RAW DATA -
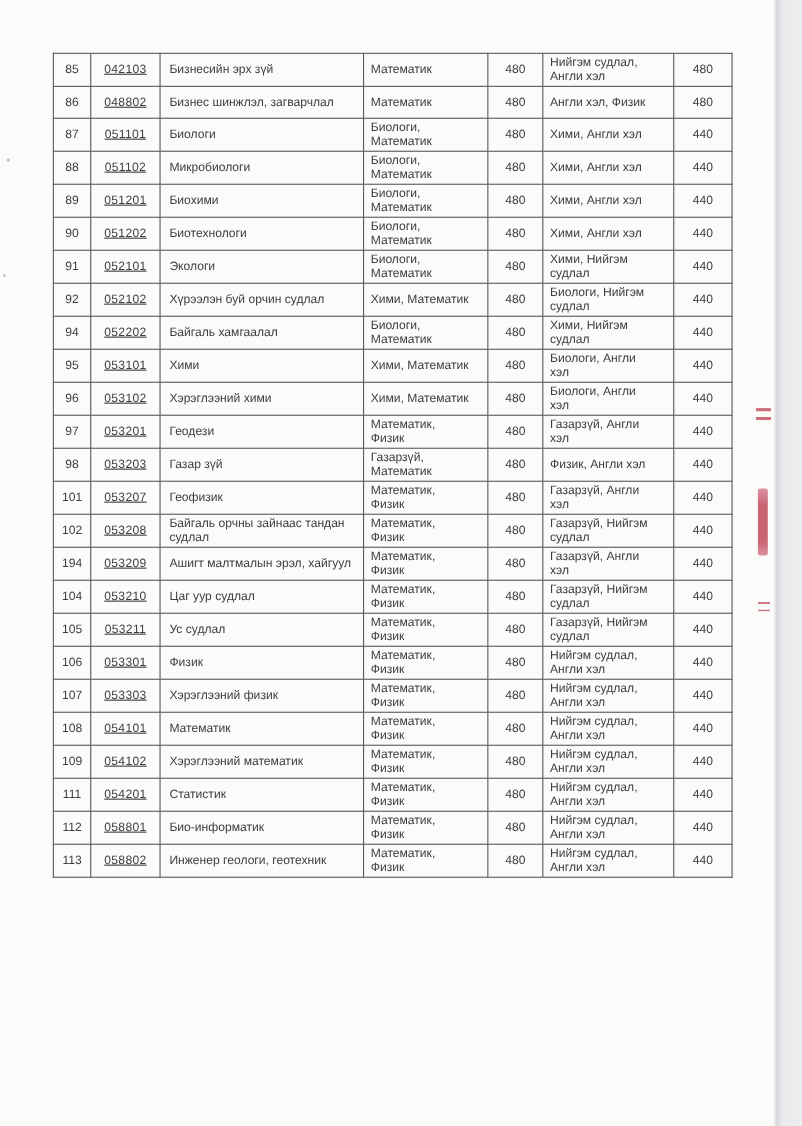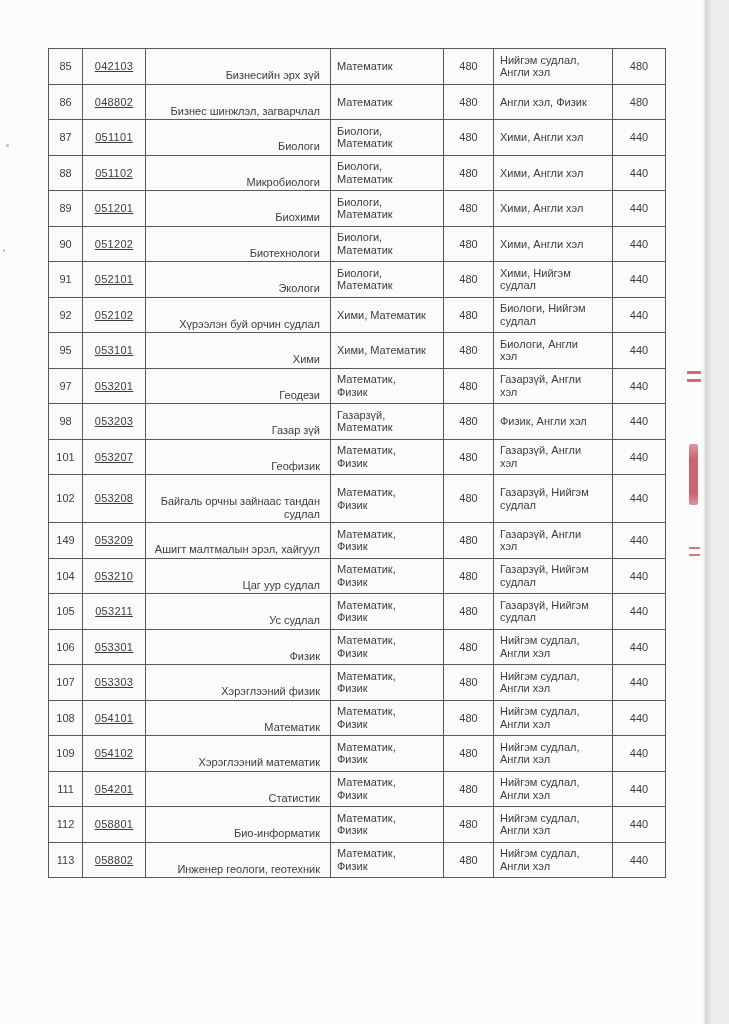--- a/index.html
+++ b/index.html
@@ -44,21 +44,21 @@
     border:1px solid var(--line-color);
     color:var(--ink-color);
     font-size:11px;
     line-height:12.5px;
     height:29px;
     vertical-align:middle;
     overflow:hidden;
   }
   td.c-no{text-align:center;}
   td.c-code{text-align:center;letter-spacing:.3px;text-decoration:underline;}
-  td.c-name{padding:20px 10px 2px 8px;text-align:right;}
+  td.c-name{padding:2px 10px 2px 8px;}
   td.c-subj{padding:2px 14px 2px 6px;}
   td.c-score{text-align:center;}
 
   
   .mark{position:absolute;}
   .mark-dbl-top{
     left:687px;top:371px;width:14px;height:11px;
     border-top:3px solid var(--mark-color);
     border-bottom:3px solid var(--mark-color);
     opacity:.85;border-radius:1px;
@@ -160,29 +160,47 @@
         <tr>
     <td class="c-no">92</td>
     <td class="c-code">052102</td>
     <td class="c-name">Хүрээлэн буй орчин судлал</td>
     <td class="c-subj">Хими, Математик</td>
     <td class="c-score">480</td>
     <td class="c-subj">Биологи, Нийгэм судлал</td>
     <td class="c-score">440</td>
   </tr>
         <tr>
+    <td class="c-no">94</td>
+    <td class="c-code">052202</td>
+    <td class="c-name">Байгаль хамгаалал</td>
+    <td class="c-subj">Биологи, Математик</td>
+    <td class="c-score">480</td>
+    <td class="c-subj">Хими, Нийгэм судлал</td>
+    <td class="c-score">440</td>
+  </tr>
+        <tr>
     <td class="c-no">95</td>
     <td class="c-code">053101</td>
     <td class="c-name">Хими</td>
     <td class="c-subj">Хими, Математик</td>
     <td class="c-score">480</td>
     <td class="c-subj">Биологи, Англи хэл</td>
     <td class="c-score">440</td>
   </tr>
         <tr>
+    <td class="c-no">96</td>
+    <td class="c-code">053102</td>
+    <td class="c-name">Хэрэглээний хими</td>
+    <td class="c-subj">Хими, Математик</td>
+    <td class="c-score">480</td>
+    <td class="c-subj">Биологи, Англи хэл</td>
+    <td class="c-score">440</td>
+  </tr>
+        <tr>
     <td class="c-no">97</td>
     <td class="c-code">053201</td>
     <td class="c-name">Геодези</td>
     <td class="c-subj">Математик, Физик</td>
     <td class="c-score">480</td>
     <td class="c-subj">Газарзүй, Англи хэл</td>
     <td class="c-score">440</td>
   </tr>
         <tr>
     <td class="c-no">98</td>
@@ -205,21 +223,21 @@
         <tr>
     <td class="c-no">102</td>
     <td class="c-code">053208</td>
     <td class="c-name">Байгаль орчны зайнаас тандан судлал</td>
     <td class="c-subj">Математик, Физик</td>
     <td class="c-score">480</td>
     <td class="c-subj">Газарзүй, Нийгэм судлал</td>
     <td class="c-score">440</td>
   </tr>
         <tr>
-    <td class="c-no">149</td>
+    <td class="c-no">194</td>
     <td class="c-code">053209</td>
     <td class="c-name">Ашигт малтмалын эрэл, хайгуул</td>
     <td class="c-subj">Математик, Физик</td>
     <td class="c-score">480</td>
     <td class="c-subj">Газарзүй, Англи хэл</td>
     <td class="c-score">440</td>
   </tr>
         <tr>
     <td class="c-no">104</td>
     <td class="c-code">053210</td>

WORK TO COMPLETE -
If a line in the material contains "name", show it.

WRITTEN SOLUTION -
-  td.c-name{padding:20px 10px 2px 8px;text-align:right;}
+  td.c-name{padding:2px 10px 2px 8px;}
     <td class="c-name">Хүрээлэн буй орчин судлал</td>
+    <td class="c-name">Байгаль хамгаалал</td>
     <td class="c-name">Хими</td>
+    <td class="c-name">Хэрэглээний хими</td>
     <td class="c-name">Геодези</td>
     <td class="c-name">Байгаль орчны зайнаас тандан судлал</td>
     <td class="c-name">Ашигт малтмалын эрэл, хайгуул</td>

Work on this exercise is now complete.